__TASK DATA__
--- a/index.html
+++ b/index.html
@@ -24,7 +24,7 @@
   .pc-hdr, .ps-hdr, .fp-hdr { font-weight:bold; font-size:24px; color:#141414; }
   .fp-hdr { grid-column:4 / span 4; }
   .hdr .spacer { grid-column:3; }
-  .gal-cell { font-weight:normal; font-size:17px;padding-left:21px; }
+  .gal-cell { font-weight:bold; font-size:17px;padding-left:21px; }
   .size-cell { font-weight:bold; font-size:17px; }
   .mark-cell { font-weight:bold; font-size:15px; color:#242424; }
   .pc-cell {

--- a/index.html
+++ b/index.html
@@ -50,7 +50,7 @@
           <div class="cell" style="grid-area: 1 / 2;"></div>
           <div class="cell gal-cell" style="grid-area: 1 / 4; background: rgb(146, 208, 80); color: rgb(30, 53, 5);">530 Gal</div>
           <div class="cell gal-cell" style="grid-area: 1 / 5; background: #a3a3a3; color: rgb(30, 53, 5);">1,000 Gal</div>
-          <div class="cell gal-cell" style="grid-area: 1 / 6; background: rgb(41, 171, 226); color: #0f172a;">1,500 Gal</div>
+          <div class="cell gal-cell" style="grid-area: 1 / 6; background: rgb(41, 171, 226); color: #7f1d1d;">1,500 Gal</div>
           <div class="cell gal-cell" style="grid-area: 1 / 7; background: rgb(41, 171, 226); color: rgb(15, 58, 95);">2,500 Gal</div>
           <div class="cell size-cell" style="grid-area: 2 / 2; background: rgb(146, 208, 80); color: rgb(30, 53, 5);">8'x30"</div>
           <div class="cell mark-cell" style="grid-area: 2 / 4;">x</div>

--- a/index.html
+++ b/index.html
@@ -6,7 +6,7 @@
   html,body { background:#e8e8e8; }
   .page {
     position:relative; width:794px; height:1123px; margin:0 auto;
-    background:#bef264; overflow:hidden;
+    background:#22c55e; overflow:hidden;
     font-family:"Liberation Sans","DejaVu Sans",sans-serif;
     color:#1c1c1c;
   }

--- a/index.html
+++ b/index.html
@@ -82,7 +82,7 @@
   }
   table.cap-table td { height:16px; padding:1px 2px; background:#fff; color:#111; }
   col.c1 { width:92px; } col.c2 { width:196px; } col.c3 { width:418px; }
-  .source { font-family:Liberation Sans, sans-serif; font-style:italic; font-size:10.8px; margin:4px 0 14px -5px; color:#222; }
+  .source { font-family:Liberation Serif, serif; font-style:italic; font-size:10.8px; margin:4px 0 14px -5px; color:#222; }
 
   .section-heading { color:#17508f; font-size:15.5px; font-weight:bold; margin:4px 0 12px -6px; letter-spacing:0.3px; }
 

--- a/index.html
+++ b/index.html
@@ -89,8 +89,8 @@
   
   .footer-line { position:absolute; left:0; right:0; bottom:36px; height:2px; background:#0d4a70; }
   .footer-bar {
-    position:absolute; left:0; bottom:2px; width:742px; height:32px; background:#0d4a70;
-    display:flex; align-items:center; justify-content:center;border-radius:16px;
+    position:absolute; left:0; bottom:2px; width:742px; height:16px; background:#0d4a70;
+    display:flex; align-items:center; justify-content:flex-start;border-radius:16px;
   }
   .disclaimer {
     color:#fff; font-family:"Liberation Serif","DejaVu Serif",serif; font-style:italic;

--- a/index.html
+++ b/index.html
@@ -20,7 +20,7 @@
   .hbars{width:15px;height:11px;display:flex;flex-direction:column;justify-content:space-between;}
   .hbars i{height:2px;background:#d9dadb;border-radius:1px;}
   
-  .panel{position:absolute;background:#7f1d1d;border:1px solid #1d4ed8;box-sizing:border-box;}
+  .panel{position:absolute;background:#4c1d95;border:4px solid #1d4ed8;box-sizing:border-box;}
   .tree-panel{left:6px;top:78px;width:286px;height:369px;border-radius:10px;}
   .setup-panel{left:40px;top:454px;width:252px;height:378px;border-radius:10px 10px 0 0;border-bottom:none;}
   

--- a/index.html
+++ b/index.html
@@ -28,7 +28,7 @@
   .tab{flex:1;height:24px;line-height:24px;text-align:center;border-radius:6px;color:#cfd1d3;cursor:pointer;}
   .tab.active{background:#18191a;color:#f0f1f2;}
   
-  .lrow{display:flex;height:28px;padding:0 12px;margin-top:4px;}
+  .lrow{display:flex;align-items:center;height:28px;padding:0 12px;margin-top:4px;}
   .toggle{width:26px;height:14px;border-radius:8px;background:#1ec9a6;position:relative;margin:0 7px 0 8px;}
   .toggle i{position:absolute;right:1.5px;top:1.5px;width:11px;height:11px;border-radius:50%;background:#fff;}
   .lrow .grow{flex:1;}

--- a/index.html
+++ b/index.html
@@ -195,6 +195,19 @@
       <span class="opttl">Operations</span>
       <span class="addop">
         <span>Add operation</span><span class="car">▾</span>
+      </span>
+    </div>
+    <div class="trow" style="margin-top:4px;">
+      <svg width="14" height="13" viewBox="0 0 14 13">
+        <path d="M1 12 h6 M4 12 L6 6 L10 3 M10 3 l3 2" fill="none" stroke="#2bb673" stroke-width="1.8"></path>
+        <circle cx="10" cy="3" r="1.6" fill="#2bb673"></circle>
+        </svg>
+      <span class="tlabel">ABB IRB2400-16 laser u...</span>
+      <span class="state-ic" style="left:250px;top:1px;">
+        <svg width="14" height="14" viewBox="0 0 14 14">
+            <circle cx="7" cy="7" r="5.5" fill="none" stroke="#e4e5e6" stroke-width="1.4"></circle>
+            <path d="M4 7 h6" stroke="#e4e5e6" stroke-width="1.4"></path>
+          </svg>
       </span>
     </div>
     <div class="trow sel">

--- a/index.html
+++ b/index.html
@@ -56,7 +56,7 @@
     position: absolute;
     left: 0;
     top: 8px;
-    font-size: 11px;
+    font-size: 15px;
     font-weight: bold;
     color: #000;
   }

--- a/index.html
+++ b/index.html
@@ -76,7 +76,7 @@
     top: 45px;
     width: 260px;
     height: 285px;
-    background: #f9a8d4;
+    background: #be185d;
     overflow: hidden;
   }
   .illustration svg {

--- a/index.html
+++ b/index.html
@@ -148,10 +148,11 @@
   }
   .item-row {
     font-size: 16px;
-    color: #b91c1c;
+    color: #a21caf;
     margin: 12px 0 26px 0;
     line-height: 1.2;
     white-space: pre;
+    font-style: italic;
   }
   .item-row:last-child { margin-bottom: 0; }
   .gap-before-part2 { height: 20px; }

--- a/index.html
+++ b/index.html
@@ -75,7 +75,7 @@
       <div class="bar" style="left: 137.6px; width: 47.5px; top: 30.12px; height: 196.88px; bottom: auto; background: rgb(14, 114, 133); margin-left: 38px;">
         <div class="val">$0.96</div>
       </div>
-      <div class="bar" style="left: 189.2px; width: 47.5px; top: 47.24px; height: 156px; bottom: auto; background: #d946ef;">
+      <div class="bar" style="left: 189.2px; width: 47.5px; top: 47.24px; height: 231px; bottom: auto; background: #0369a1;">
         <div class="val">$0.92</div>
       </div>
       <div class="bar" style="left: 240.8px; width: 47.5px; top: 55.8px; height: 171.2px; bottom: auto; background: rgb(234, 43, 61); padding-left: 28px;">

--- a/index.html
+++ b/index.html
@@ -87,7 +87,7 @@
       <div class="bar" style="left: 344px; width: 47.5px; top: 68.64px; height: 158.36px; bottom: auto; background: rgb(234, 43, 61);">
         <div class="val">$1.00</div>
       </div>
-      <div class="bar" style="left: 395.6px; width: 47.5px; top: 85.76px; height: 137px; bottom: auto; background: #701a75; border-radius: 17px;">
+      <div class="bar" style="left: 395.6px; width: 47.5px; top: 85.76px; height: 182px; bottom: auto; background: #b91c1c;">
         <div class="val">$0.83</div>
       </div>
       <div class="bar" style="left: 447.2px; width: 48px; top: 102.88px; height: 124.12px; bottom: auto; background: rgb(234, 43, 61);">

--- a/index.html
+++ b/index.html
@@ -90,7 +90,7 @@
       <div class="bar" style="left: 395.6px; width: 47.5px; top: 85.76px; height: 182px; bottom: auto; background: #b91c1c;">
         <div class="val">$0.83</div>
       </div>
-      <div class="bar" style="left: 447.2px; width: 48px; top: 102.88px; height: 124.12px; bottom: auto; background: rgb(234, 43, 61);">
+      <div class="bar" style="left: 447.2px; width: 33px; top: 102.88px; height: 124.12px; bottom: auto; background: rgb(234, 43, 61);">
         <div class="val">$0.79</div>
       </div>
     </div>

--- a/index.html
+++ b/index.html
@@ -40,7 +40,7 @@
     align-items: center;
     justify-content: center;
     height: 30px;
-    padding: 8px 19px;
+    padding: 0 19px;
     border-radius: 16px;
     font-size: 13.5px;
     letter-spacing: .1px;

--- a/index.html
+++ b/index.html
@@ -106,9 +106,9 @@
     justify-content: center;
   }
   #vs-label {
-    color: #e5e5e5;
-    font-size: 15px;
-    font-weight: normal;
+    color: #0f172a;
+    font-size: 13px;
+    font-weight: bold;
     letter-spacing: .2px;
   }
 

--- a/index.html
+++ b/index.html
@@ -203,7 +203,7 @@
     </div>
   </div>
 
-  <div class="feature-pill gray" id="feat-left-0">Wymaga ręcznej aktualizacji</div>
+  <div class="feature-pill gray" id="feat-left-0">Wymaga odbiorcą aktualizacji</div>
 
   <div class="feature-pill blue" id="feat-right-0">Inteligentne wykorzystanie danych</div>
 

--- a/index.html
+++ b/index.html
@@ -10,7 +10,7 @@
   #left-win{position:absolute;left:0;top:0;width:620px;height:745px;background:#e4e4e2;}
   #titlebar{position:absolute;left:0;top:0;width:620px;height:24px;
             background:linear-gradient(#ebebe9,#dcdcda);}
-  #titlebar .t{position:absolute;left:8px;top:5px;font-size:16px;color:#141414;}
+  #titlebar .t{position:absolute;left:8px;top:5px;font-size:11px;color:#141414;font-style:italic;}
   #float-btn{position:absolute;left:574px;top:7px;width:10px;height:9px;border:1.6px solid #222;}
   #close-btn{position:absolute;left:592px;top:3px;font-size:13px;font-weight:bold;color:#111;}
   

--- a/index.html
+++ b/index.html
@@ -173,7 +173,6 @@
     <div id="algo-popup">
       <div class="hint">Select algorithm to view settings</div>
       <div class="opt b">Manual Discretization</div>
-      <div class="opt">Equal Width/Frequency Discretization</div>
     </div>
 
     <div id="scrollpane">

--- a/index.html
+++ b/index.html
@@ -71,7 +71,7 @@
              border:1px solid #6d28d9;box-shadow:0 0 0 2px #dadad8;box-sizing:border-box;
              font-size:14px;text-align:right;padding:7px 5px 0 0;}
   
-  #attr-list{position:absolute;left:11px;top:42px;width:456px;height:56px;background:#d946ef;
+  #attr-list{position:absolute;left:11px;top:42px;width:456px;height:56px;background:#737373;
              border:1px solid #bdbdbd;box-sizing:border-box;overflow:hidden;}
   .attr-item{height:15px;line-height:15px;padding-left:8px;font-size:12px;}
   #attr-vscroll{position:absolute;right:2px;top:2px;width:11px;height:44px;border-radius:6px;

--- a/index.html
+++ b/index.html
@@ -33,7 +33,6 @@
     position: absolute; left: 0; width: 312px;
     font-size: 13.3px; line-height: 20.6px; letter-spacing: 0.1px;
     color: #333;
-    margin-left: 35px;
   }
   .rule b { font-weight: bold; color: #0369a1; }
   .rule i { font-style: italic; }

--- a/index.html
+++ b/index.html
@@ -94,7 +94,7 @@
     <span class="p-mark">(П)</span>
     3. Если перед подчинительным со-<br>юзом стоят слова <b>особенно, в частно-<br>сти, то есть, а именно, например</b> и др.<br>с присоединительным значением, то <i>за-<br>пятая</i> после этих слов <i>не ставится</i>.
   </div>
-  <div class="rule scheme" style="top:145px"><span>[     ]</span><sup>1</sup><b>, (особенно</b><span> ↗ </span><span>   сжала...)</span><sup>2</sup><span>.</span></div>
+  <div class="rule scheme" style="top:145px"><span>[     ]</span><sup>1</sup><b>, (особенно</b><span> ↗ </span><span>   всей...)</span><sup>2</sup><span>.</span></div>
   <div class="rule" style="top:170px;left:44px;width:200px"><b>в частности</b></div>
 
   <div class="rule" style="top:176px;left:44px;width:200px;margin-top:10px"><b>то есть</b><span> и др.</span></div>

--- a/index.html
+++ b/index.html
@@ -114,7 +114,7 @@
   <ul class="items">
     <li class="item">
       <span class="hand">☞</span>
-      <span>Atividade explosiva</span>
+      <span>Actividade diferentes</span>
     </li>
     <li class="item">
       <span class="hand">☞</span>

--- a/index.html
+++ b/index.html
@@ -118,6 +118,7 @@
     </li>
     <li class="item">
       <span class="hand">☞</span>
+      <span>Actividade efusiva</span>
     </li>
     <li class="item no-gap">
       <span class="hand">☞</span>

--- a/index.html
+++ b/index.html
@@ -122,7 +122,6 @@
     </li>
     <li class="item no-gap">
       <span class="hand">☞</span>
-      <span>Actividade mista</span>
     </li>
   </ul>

__WHAT YOU ARE ASKED TO DO__
Scan the data above for the word "right". Copy every line in which it is found.

__PROBLEM SOLUTION__
   .footer-line { position:absolute; left:0; right:0; bottom:36px; height:2px; background:#0d4a70; }
   .toggle i{position:absolute;right:1.5px;top:1.5px;width:11px;height:11px;border-radius:50%;background:#fff;}
   <div class="feature-pill blue" id="feat-right-0">Inteligentne wykorzystanie danych</div>
              font-size:14px;text-align:right;padding:7px 5px 0 0;}
   #attr-vscroll{position:absolute;right:2px;top:2px;width:11px;height:44px;border-radius:6px;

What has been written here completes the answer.